### EXERCISE PROMPT
Give every entry again, exactly.

====== RECORDS SHOWN ======

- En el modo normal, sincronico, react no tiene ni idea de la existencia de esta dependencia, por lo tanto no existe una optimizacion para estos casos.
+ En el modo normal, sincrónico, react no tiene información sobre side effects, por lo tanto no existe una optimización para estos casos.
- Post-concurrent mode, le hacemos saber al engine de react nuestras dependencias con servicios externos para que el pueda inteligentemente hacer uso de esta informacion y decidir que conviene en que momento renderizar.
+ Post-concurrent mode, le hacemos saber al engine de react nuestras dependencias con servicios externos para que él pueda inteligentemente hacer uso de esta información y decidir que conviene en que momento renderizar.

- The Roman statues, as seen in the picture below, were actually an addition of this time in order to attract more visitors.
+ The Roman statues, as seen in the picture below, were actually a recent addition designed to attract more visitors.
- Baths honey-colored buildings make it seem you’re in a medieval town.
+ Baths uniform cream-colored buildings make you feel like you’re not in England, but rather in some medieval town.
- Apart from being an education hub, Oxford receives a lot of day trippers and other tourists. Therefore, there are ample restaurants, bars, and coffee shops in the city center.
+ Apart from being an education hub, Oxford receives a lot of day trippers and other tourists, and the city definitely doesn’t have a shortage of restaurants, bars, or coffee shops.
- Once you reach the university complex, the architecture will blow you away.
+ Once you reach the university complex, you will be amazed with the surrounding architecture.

======

### SOLUTION
- En el modo normal, sincronico, react no tiene ni idea de la existencia de esta dependencia, por lo tanto no existe una optimizacion para estos casos.
+ En el modo normal, sincrónico, react no tiene información sobre side effects, por lo tanto no existe una optimización para estos casos.
- Post-concurrent mode, le hacemos saber al engine de react nuestras dependencias con servicios externos para que el pueda inteligentemente hacer uso de esta informacion y decidir que conviene en que momento renderizar.
+ Post-concurrent mode, le hacemos saber al engine de react nuestras dependencias con servicios externos para que él pueda inteligentemente hacer uso de esta información y decidir que conviene en que momento renderizar.

- The Roman statues, as seen in the picture below, were actually an addition of this time in order to attract more visitors.
+ The Roman statues, as seen in the picture below, were actually a recent addition designed to attract more visitors.
- Baths honey-colored buildings make it seem you’re in a medieval town.
+ Baths uniform cream-colored buildings make you feel like you’re not in England, but rather in some medieval town.
- Apart from being an education hub, Oxford receives a lot of day trippers and other tourists. Therefore, there are ample restaurants, bars, and coffee shops in the city center.
+ Apart from being an education hub, Oxford receives a lot of day trippers and other tourists, and the city definitely doesn’t have a shortage of restaurants, bars, or coffee shops.
- Once you reach the university complex, the architecture will blow you away.
+ Once you reach the university complex, you will be amazed with the surrounding architecture.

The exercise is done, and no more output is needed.